_EXERCISE REQUIREMENTS:_ An exact, complete copy of the entries below is required, minus any pictures.

_DATA:_
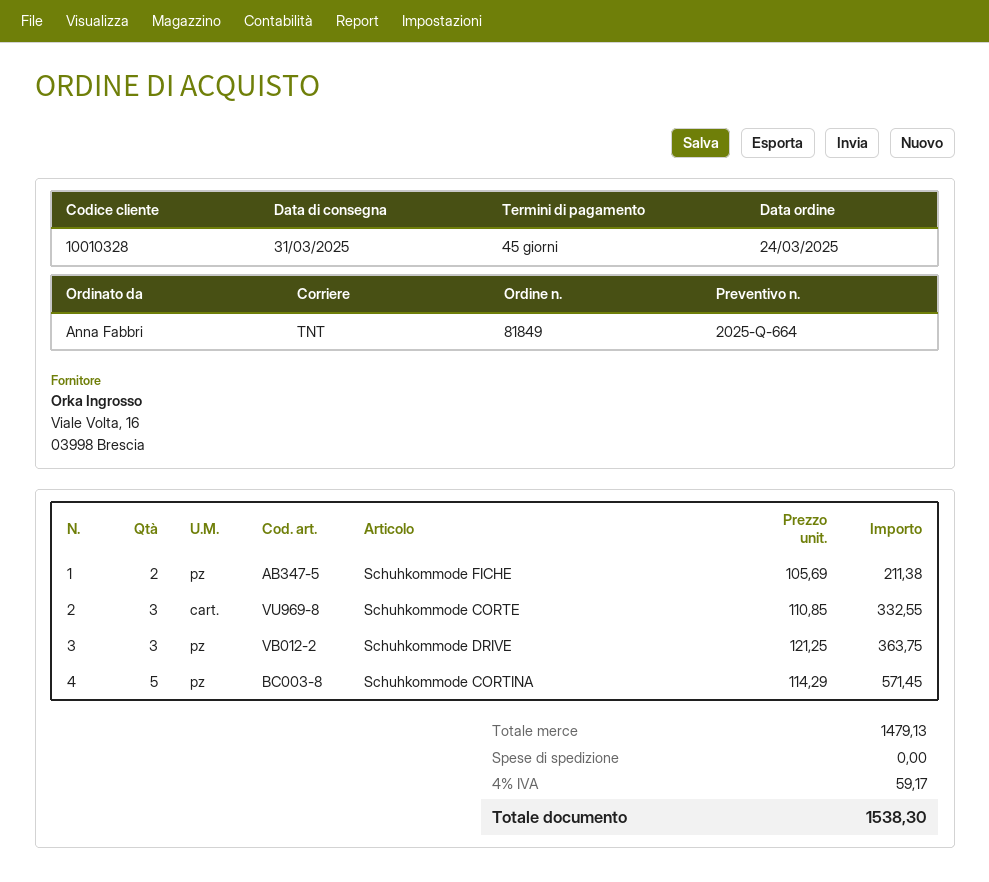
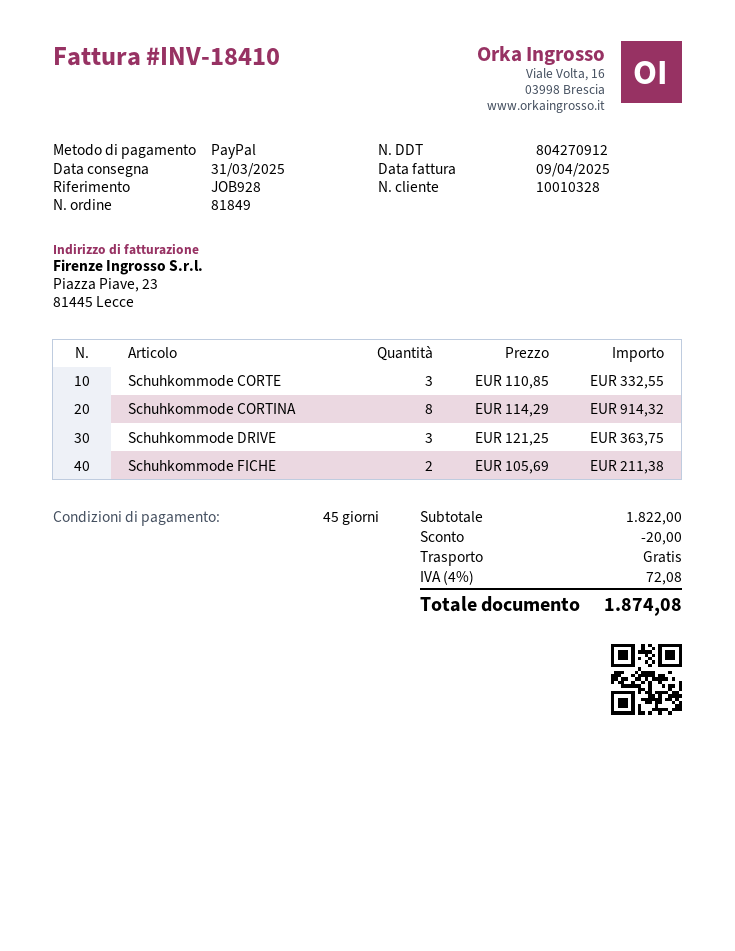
Schuhkommode CORTINA: 5 x 114.29 = 571.45 -> 8 x 114.29 = 914.32
subtotal: 1479.13 -> 1822.00
discount: none -> 20.00
tax: 4% = 59.17 -> 4% = 72.08
total: 1538.30 -> 1874.08

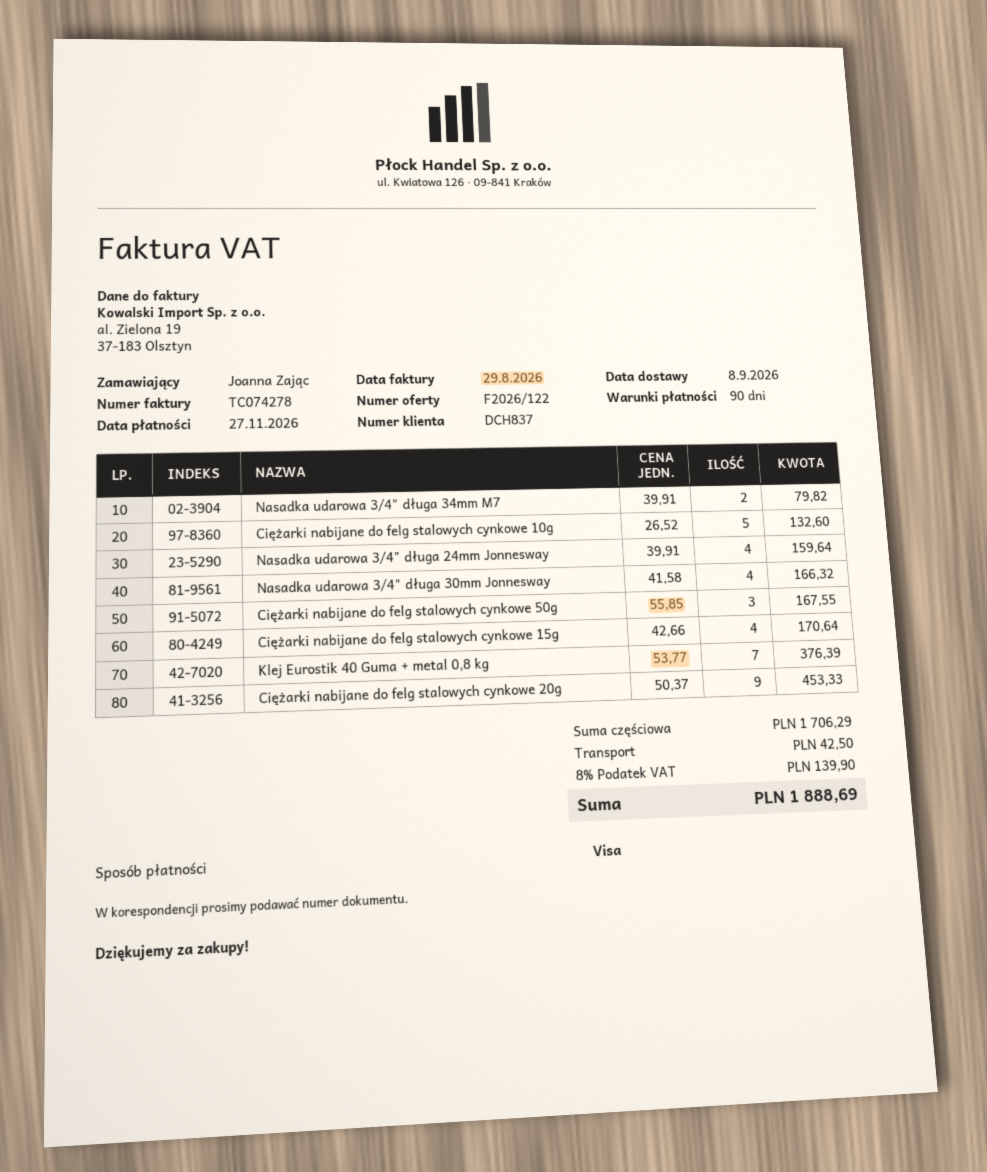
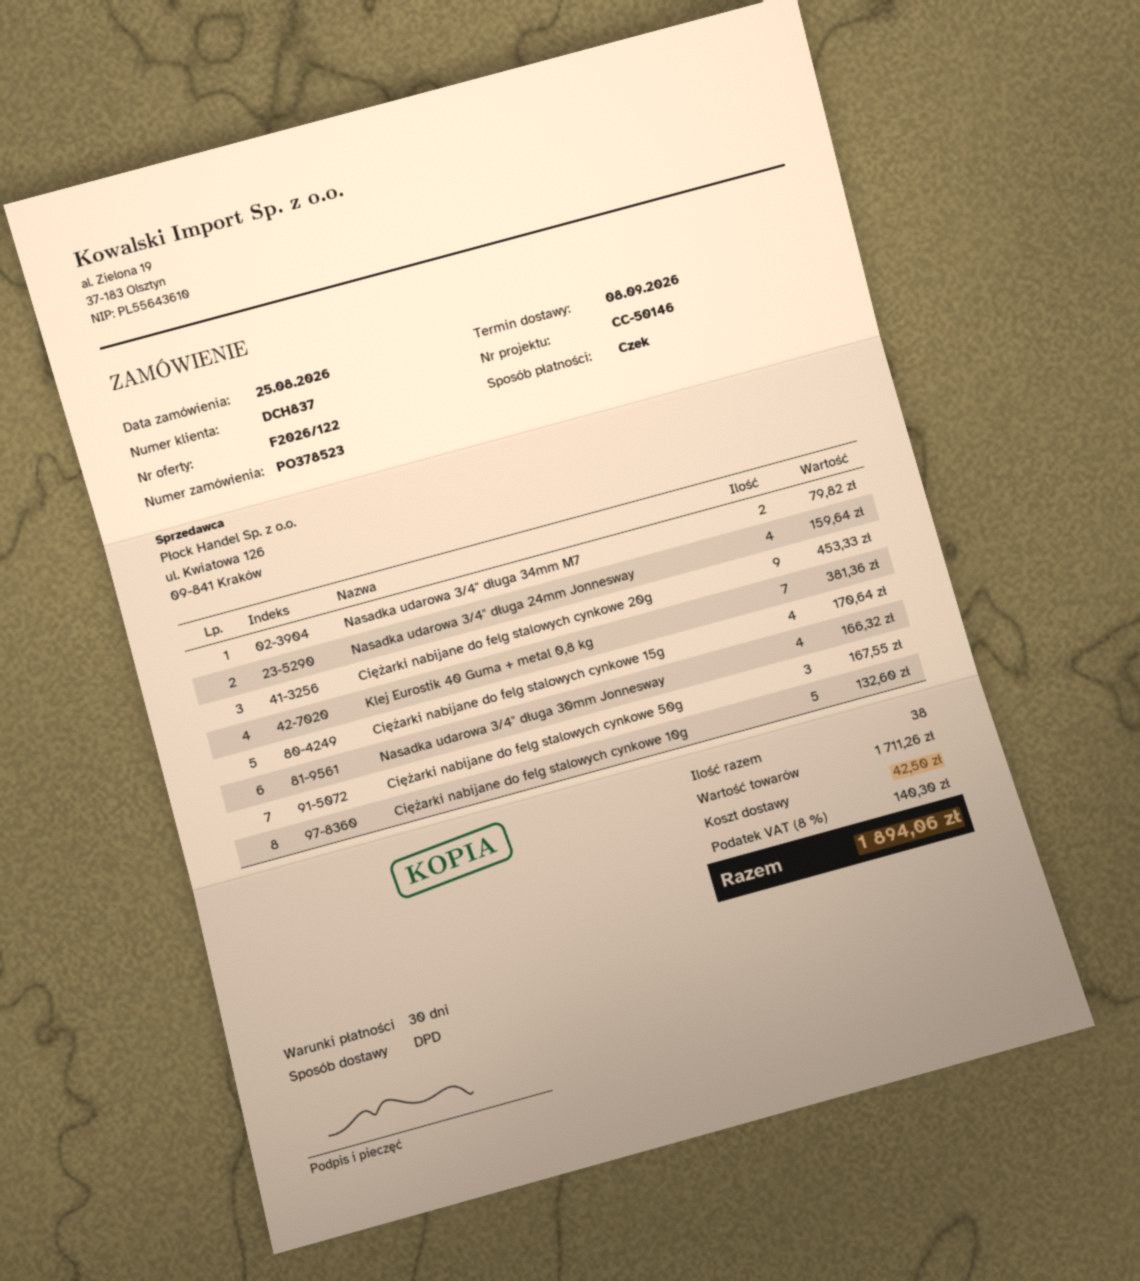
payment terms: 90 days -> 30 days
payment method: Visa -> cheque
Klej Eurostik 40 Guma + metal 0,8 kg: 7 for 376.39 -> 7 for 381.36
subtotal: 1706.29 -> 1711.26
tax: 8% = 139.90 -> 8% = 140.30
total: 1888.69 -> 1894.06

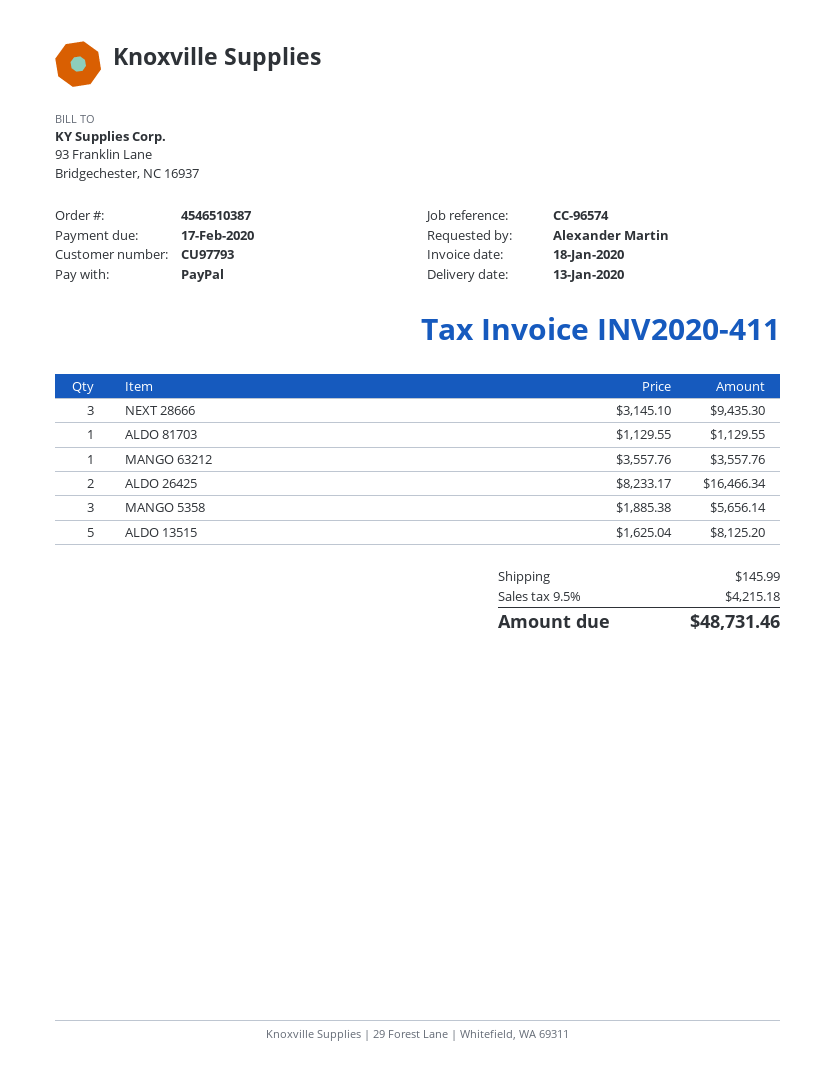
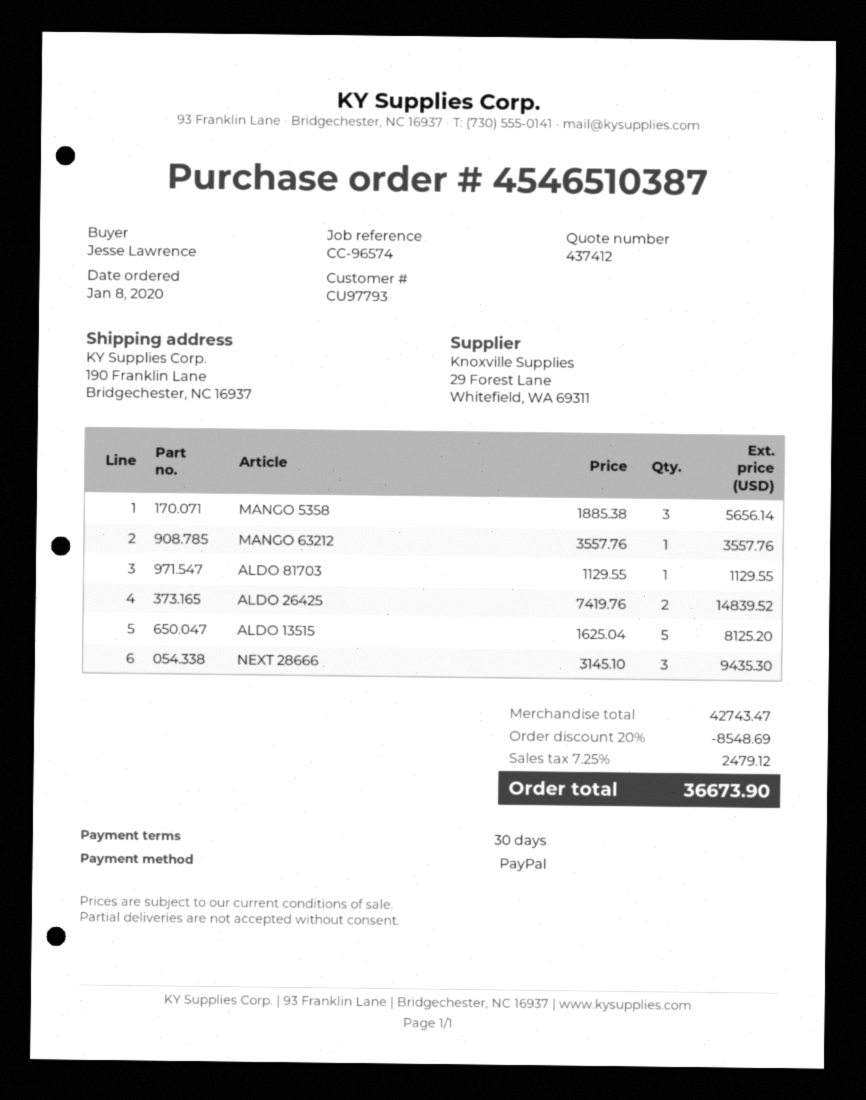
ordered by: Alexander Martin -> Jesse Lawrence
ALDO 26425: 2 x 8233.17 = 16466.34 -> 2 x 7419.76 = 14839.52
discount: none -> 20% = 8548.69
shipping: 145.99 -> none
tax: 9.5% = 4215.18 -> 7.25% = 2479.12
total: 48731.46 -> 36673.90

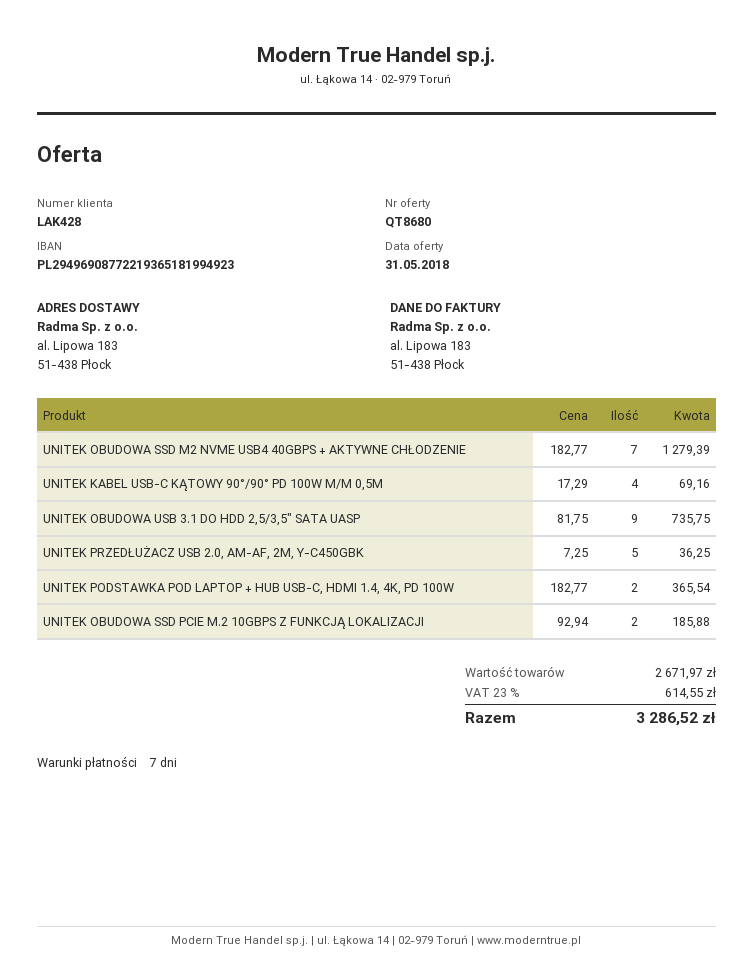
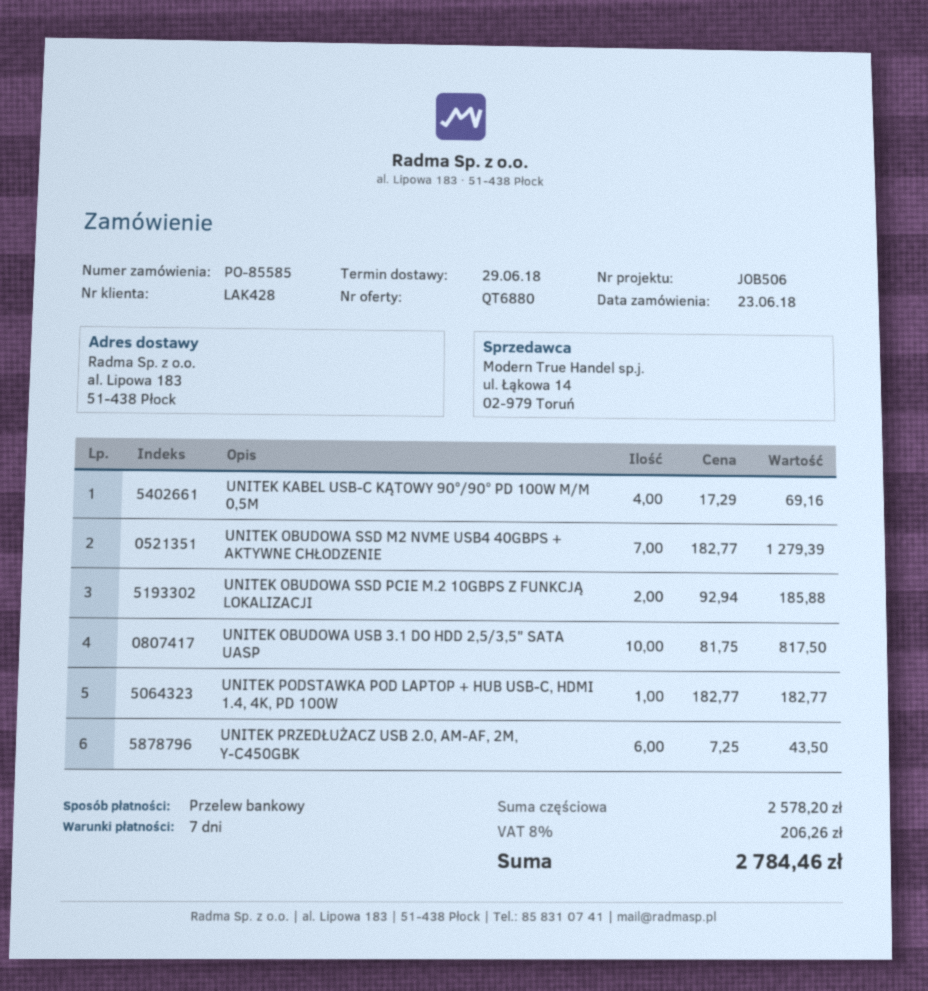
quote number: QT8680 -> QT6880
UNITEK OBUDOWA USB 3.1 DO HDD 2,5/3,5" SATA UASP: 9 x 81.75 = 735.75 -> 10 x 81.75 = 817.50
UNITEK PRZEDŁUŻACZ USB 2.0, AM-AF, 2M, Y-C450GBK: 5 x 7.25 = 36.25 -> 6 x 7.25 = 43.50
UNITEK PODSTAWKA POD LAPTOP + HUB USB-C, HDMI 1.4, 4K, PD 100W: 2 x 182.77 = 365.54 -> 1 x 182.77 = 182.77
subtotal: 2671.97 -> 2578.20
tax: 23% = 614.55 -> 8% = 206.26
total: 3286.52 -> 2784.46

_SOLVED EXERCISE:_
Schuhkommode CORTINA: 5 x 114.29 = 571.45 -> 8 x 114.29 = 914.32
subtotal: 1479.13 -> 1822.00
discount: none -> 20.00
tax: 4% = 59.17 -> 4% = 72.08
total: 1538.30 -> 1874.08

payment terms: 90 days -> 30 days
payment method: Visa -> cheque
Klej Eurostik 40 Guma + metal 0,8 kg: 7 for 376.39 -> 7 for 381.36
subtotal: 1706.29 -> 1711.26
tax: 8% = 139.90 -> 8% = 140.30
total: 1888.69 -> 1894.06

ordered by: Alexander Martin -> Jesse Lawrence
ALDO 26425: 2 x 8233.17 = 16466.34 -> 2 x 7419.76 = 14839.52
discount: none -> 20% = 8548.69
shipping: 145.99 -> none
tax: 9.5% = 4215.18 -> 7.25% = 2479.12
total: 48731.46 -> 36673.90

quote number: QT8680 -> QT6880
UNITEK OBUDOWA USB 3.1 DO HDD 2,5/3,5" SATA UASP: 9 x 81.75 = 735.75 -> 10 x 81.75 = 817.50
UNITEK PRZEDŁUŻACZ USB 2.0, AM-AF, 2M, Y-C450GBK: 5 x 7.25 = 36.25 -> 6 x 7.25 = 43.50
UNITEK PODSTAWKA POD LAPTOP + HUB USB-C, HDMI 1.4, 4K, PD 100W: 2 x 182.77 = 365.54 -> 1 x 182.77 = 182.77
subtotal: 2671.97 -> 2578.20
tax: 23% = 614.55 -> 8% = 206.26
total: 3286.52 -> 2784.46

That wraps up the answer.